If you do not have any specific needs for enterprise project division and management, choose the default enterprise project.
- Only an enterprise account can configure enterprise projects.
- The OBS user group must have the OBS Buckets Viewer and OBS OperateAccess permissions for the enterprise project.
- Creating the first bucket in a new enterprise project will take about 10 minutes.
|
- Configure parameters under Properties.


Table 3 Parameters under Properties
Parameter |
Description |
Direct Reading |
After direct reading is enabled, you can access Archive objects (such as download or share an object or change an object's storage class) without having to restore them first.
Direct reading will incur retrieval costs according to the objects' size. For details, see Data Retrievals.
For more information, see Direct Reading. |
Server-Side Encryption |
After server-side encryption is enabled, new objects uploaded to the bucket will be encrypted.
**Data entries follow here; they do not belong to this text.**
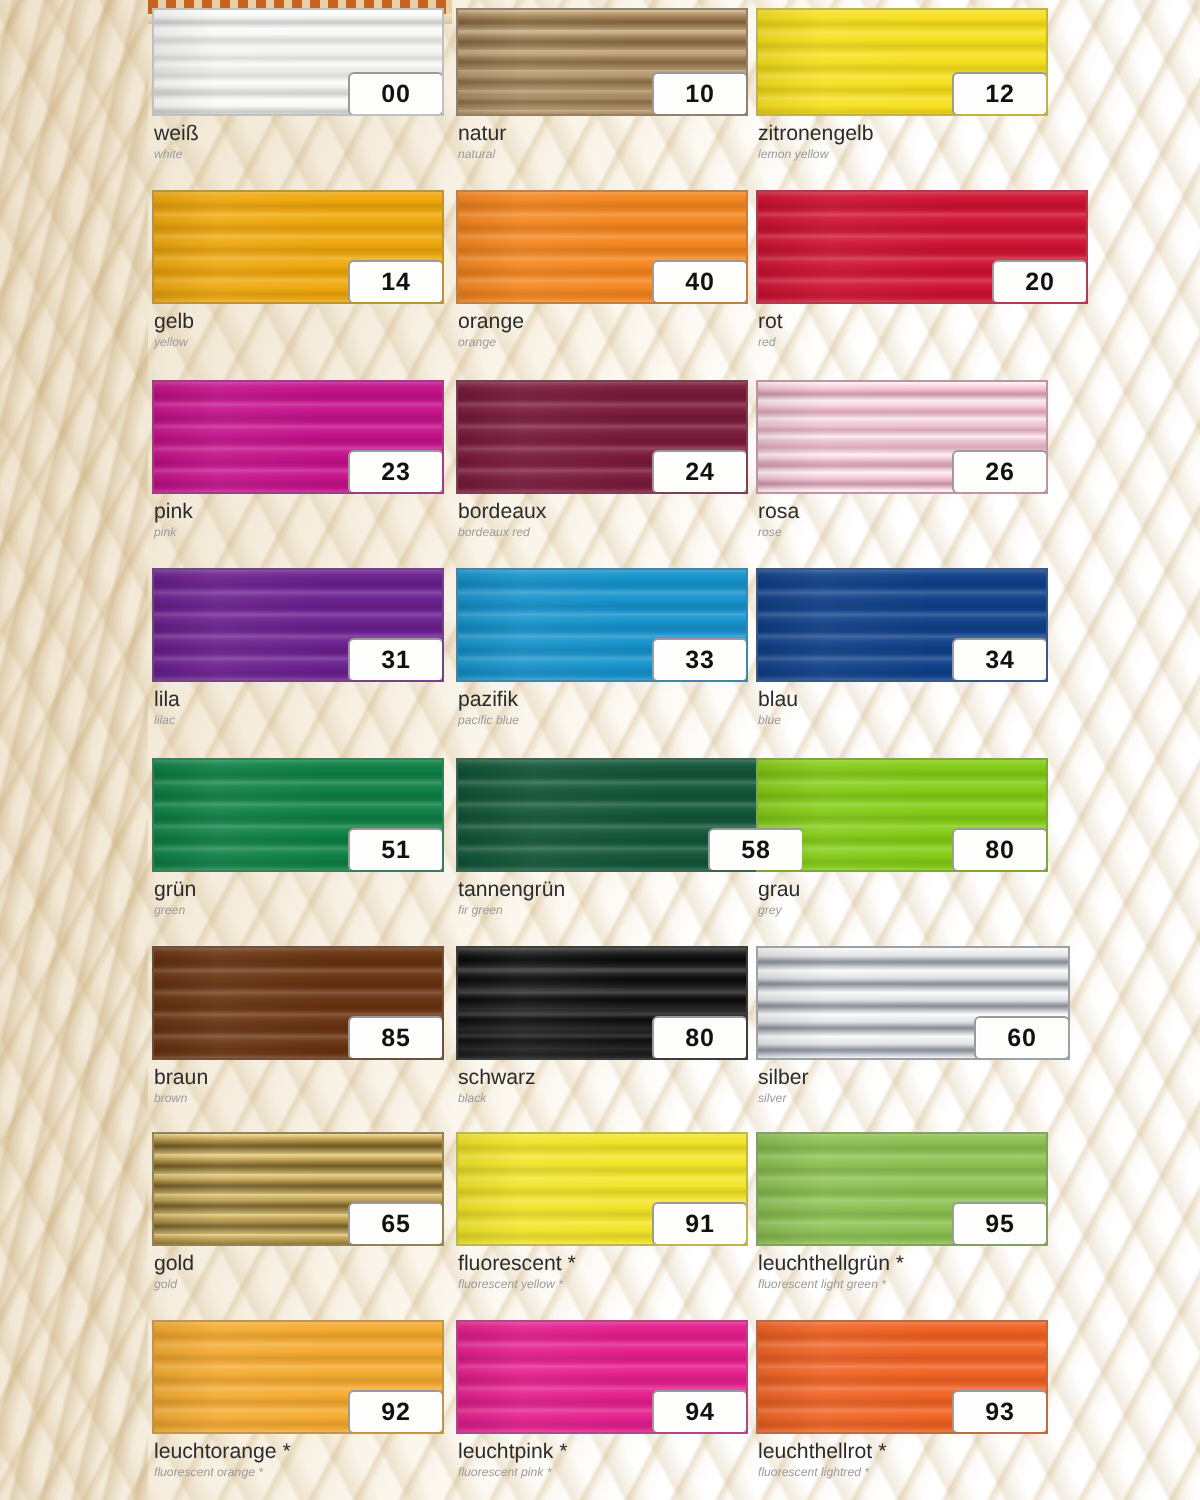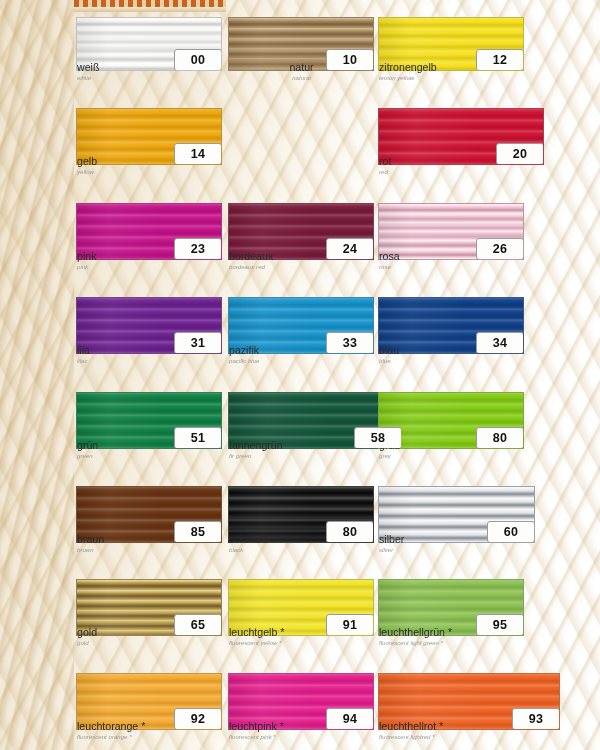--- a/index.html
+++ b/index.html
@@ -60,7 +60,7 @@
   .cell{position:absolute;}
 
   .swatch{
-    position:absolute;left:0;top:13px;right:0;height:57px;
+    position:absolute;left:0;top:0;right:0;height:57px;
     border:1px solid rgba(120,120,120,.42);
     box-sizing:border-box;
     overflow:hidden;

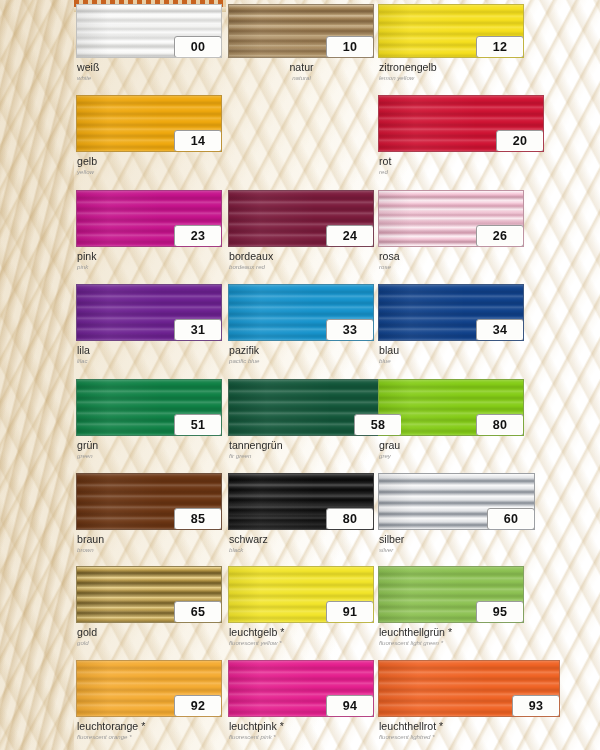--- a/index.html
+++ b/index.html
@@ -130,7 +130,7 @@
         <div style="position: absolute; inset: 0px; background: repeating-linear-gradient(rgba(255, 240, 210, 0.42) 0px, rgba(160, 120, 70, 0.2) 3px, rgba(80, 52, 24, 0.42) 6px, rgba(225, 200, 160, 0.3) 10px);"></div>
         <div class="badge">10</div>
       </div>
-      <div class="cap" style="top: 58px; text-align: center;">
+      <div class="cap" style="top: 58px;">
         <div class="de">natur</div>
         <div class="en">natural</div>
       </div>

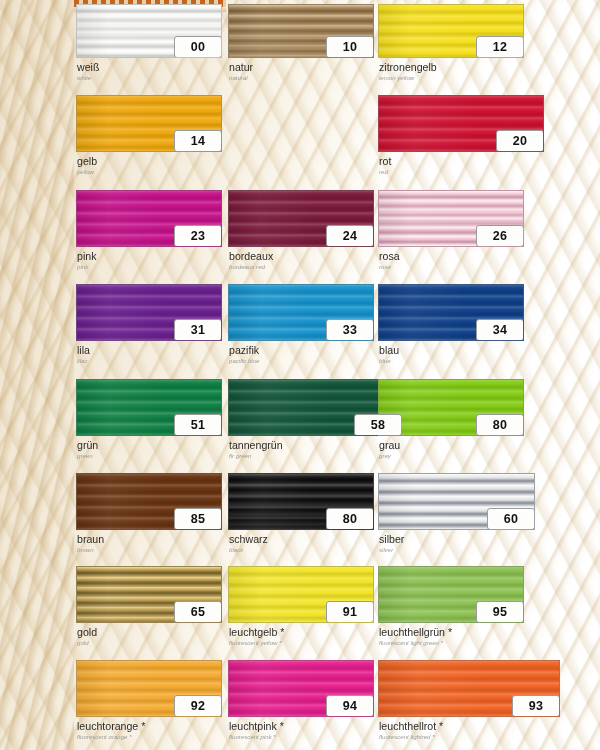--- a/index.html
+++ b/index.html
@@ -153,6 +153,15 @@
         <div class="en">yellow</div>
       </div>
     </div>
+    <div class="cell" style="left: 228px; top: 95px; width: 146px; height: 86px;">
+      <div class="swatch" style="background: rgb(244, 134, 31);">
+        <div class="badge">40</div>
+      </div>
+      <div class="cap">
+        <div class="de">orange</div>
+        <div class="en">orange</div>
+      </div>
+    </div>
     <div class="cell" style="left: 378px; top: 95px; width: 146px; height: 86px; padding-left: 20px;">
       <div class="swatch" style="background: rgb(207, 19, 51);">
         <div class="badge">20</div>

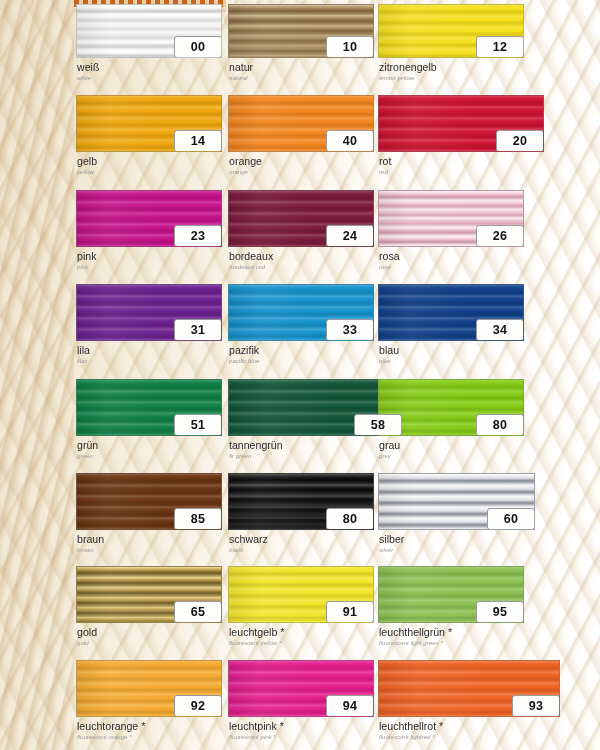--- a/index.html
+++ b/index.html
@@ -297,7 +297,7 @@
         <div class="badge">91</div>
       </div>
       <div class="cap">
-        <div class="de">leuchtgelb *</div>
+        <div class="de">fluorescent *</div>
         <div class="en">fluorescent yellow *</div>
       </div>
     </div>

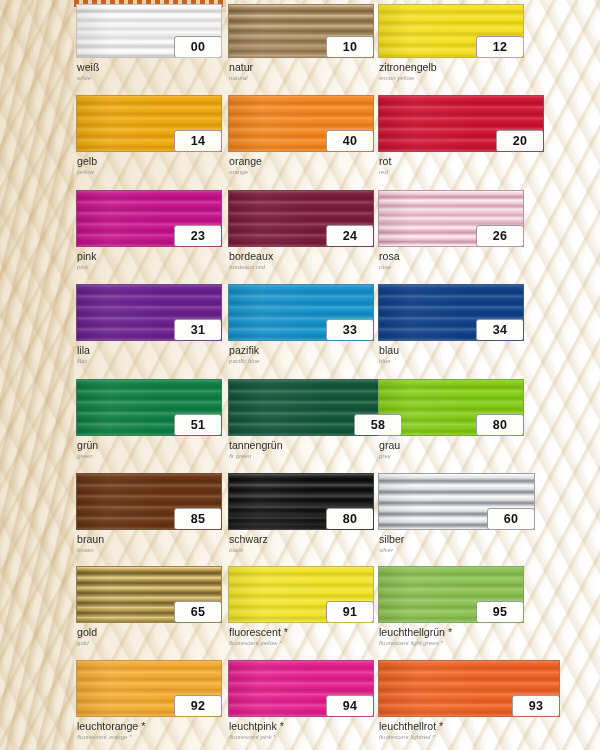--- a/index.html
+++ b/index.html
@@ -328,7 +328,7 @@
         <div class="en">fluorescent pink *</div>
       </div>
     </div>
-    <div class="cell" style="left: 378px; top: 660px; width: 146px; height: 86px; padding-left: 36px;">
+    <div class="cell" style="left: 378px; top: 660px; width: 146px; height: 86px;">
       <div class="swatch" style="background: rgb(240, 99, 36);">
         <div class="badge">93</div>
       </div>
With the encryption enabled, you can choose a required encryption method:
- SSE-KMS: The encryption key managed in DEW is used to encrypt objects in your bucket.
After choosing SSE-KMS, you need to specify an encryption key type:
- Default: The default key in the current region will be used to encrypt the objects uploaded to the bucket. If no default key is available, OBS will create one the first time you upload an object.
- Custom: Your custom key will be used to encrypt the objects uploaded to the bucket. If you do not have a custom key, click View KMS Keys to go to the Data Encryption Workshop (DEW) page and create one. Then, choose the created KMS key from the custom key drop-down list.
- Shared: A shared key will be used to encrypt the objects uploaded to the bucket. You need to enter the ID of the shared key. To obtain a shared key ID, see Viewing Key Details.
NOTE:
A shared key from a project or a subproject can be configured here. However, if a shared key from a subproject is specified, the owner of the shared key cannot access objects encrypted with that key, but the bucket owner can.
Data Encryption Workshop (DEW) APIs have traffic control limits (see DEW API Overview). After SSE-KMS is used, your service access may be affected by traffic control.
If SSE-KMS is used, you will be billed for what you use beyond the free quota given by KMS. For details, see DEW Billing Items.
- SSE-OBS: The key created and managed by OBS will be used to encrypt the objects uploaded to the bucket.
After you enable server-side encryption for the bucket, any object you upload to it will inherit the encryption settings from the bucket by default. You can also separately configure encryption for the object.
For more information, see Server-Side Encryption Overview. |
WORM |
You can enable write-once-read-many (WORM) to help prevent object versions from being deleted or overwritten within a specified period.
- WORM cannot be disabled once enabled. However, you can choose whether to configure a retention policy to control whether objects can be written or deleted.
- Enabling WORM automatically enables versioning, and versioning cannot be disabled later.
- A bucket with WORM enabled does not support cross-region replication, and any existing cross-region replication rules applied to the bucket will become invalid.
For more information, see Configuring WORM to Protect Objects from Being Overwritten or Deleted. |
Tag |
Optional. You can add tags to organize and manage buckets.
You can customize a tag or choose one predefined on TMS.
A tag is a key-value pair.
- Tags associated with a bucket must have unique tag keys. A tag key:
- Must contain 1 to 36 characters and be case sensitive.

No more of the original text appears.